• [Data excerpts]
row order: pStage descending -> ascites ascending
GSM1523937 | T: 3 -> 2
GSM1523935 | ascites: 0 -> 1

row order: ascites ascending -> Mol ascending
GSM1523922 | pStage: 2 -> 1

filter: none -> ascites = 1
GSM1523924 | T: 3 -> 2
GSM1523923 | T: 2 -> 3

• [Assignment]
Answer with one number only: how many lines of the entries above include the word "pStage"?

• [Answer for the task]
2